Por supuesto, no es un problema de género, y mucho menos de la cansina oposición de cine de género contra cine de autor. Uno puede aproximarse a espectáculos genéricos, incluso cargados con la misma intención sistémica y los mismos problemas ideológicos contenidos en La sombra de la ley, y encontrar un profundo sentido de lo estético dentro de su intento de funcionar como espectáculo. Pero la distancia entre cualquier ejemplo de James Gray, digamos We Own the Night (La noche es nuestra, 2007), y lo que nos ofrece Dani de la Torre es demasiada.

¿Qué hace, entonces, Dani de la Torre? Pues algo muy simple. Se trata de tomar unos hechos históricos genéricos, expurgar de ellos cualquier tipo de contenido incómodo, adaptarlos a temas de moda de la época y, sobre esa base, desarrollar una historia de amor a golpe de thriller político. Dirá el lector: ¿Otra vez? Pues sí, otra vez, Dani de la Torre vuelve a intentar la misma historia de siempre para regocijo de los mismos de siempre, mientras le pega un tiro al recuerdo del anarcosindicalismo catalán, seguramente, el movimiento más digno y avanzado de la historia social de la época contemporánea.

Reducidos los hechos a la anécdota perfectamente manejable, en los términos de cualquier serial de sobremesa, de la Torre procede a extender durante más de dos horas una historia que no da para más.
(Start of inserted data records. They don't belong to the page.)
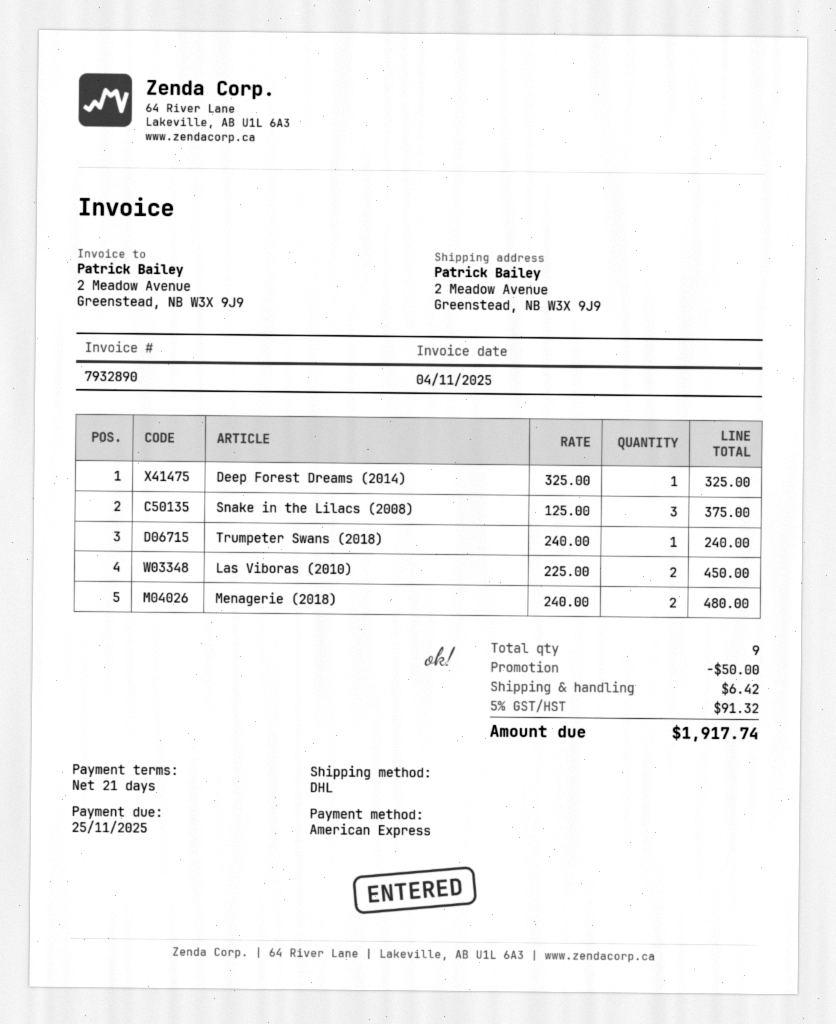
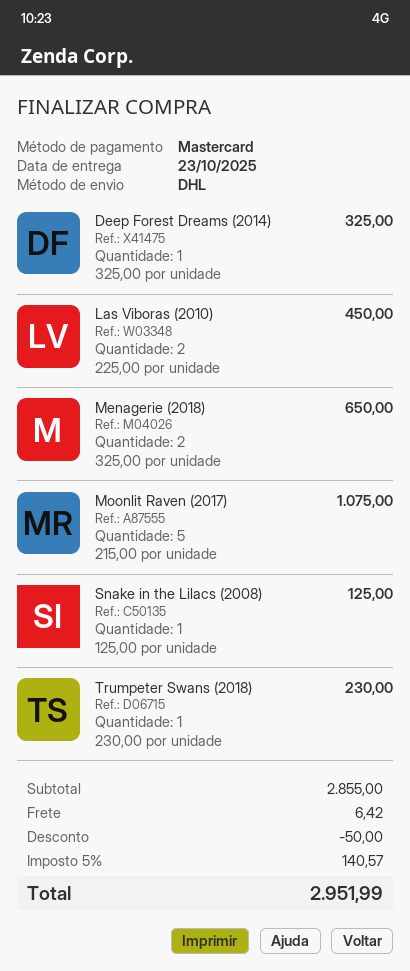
payment method: American Express -> Mastercard
Snake in the Lilacs (2008): 3 x 125.00 = 375.00 -> 1 x 125.00 = 125.00
Trumpeter Swans (2018): 1 x 240.00 = 240.00 -> 1 x 230.00 = 230.00
Menagerie (2018): 2 x 240.00 = 480.00 -> 2 x 325.00 = 650.00
Moonlit Raven (2017): none -> 5 x 215.00 = 1075.00
tax: 5% = 91.32 -> 5% = 140.57
total: 1917.74 -> 2951.99

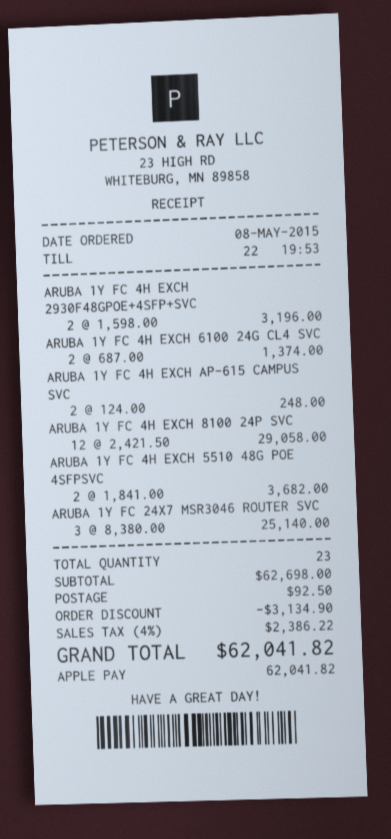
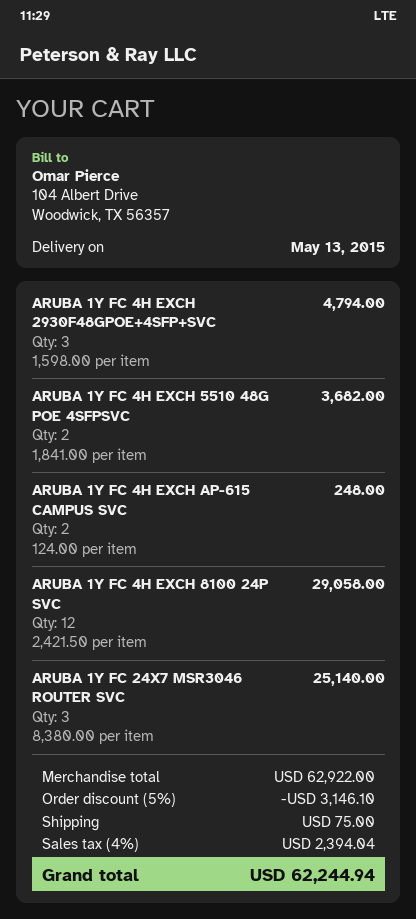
ARUBA 1Y FC 4H EXCH 2930F48GPOE+4SFP+SVC: 2 x 1598.00 = 3196.00 -> 3 x 1598.00 = 4794.00
ARUBA 1Y FC 4H EXCH 6100 24G CL4 SVC: 2 x 687.00 = 1374.00 -> none
subtotal: 62698.00 -> 62922.00
discount: 3134.90 -> 3146.10
shipping: 92.50 -> 75.00
tax: 4% = 2386.22 -> 4% = 2394.04
total: 62041.82 -> 62244.94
Comparar esto con la magnífica contención narrativa y la capacidad de evocación de las elipsis de ese otro filme que se puede ver en estos momentos en las mismas salas, Cold War (2018), es ver con claridad la distancia entre el cine profundo y el espectáculo más banal y superficial.

Pero al menos, visualmente, será un filme impresionante y técnicamente estará muy bien resuelto, puede intentar pensar como última opción el lector más optimista. Pero el problema es que no. Dani de la Torre pone en marcha toda la serie de movimientos de cámara que aprendió en la escuela de cine, pero olvidó justificar su uso y vincularlos con algo más que sus ganas de mover la cámara. Por supuesto, tira también de toda la capacidad de hacer grandes enfoques en profundidad y no olvida los trucos de posproducción, pero elabora imágenes vacías de sentido y de contenido, intercambiables, sin función narrativa ni expresiva.

El gran problema es que La sombra de la ley no cumple ni como entretenimiento ni como espectáculo. Es más, ya puestos, este crítico no entiende por qué, como espectáculo y como entretenimiento, no es infinitamente más destacable cualquier partido del Liverpool con su grandiosa máquina de divertirnos a todos: Salah, Mané, Firmino. Y Shaqiri, claro, Shaqiri.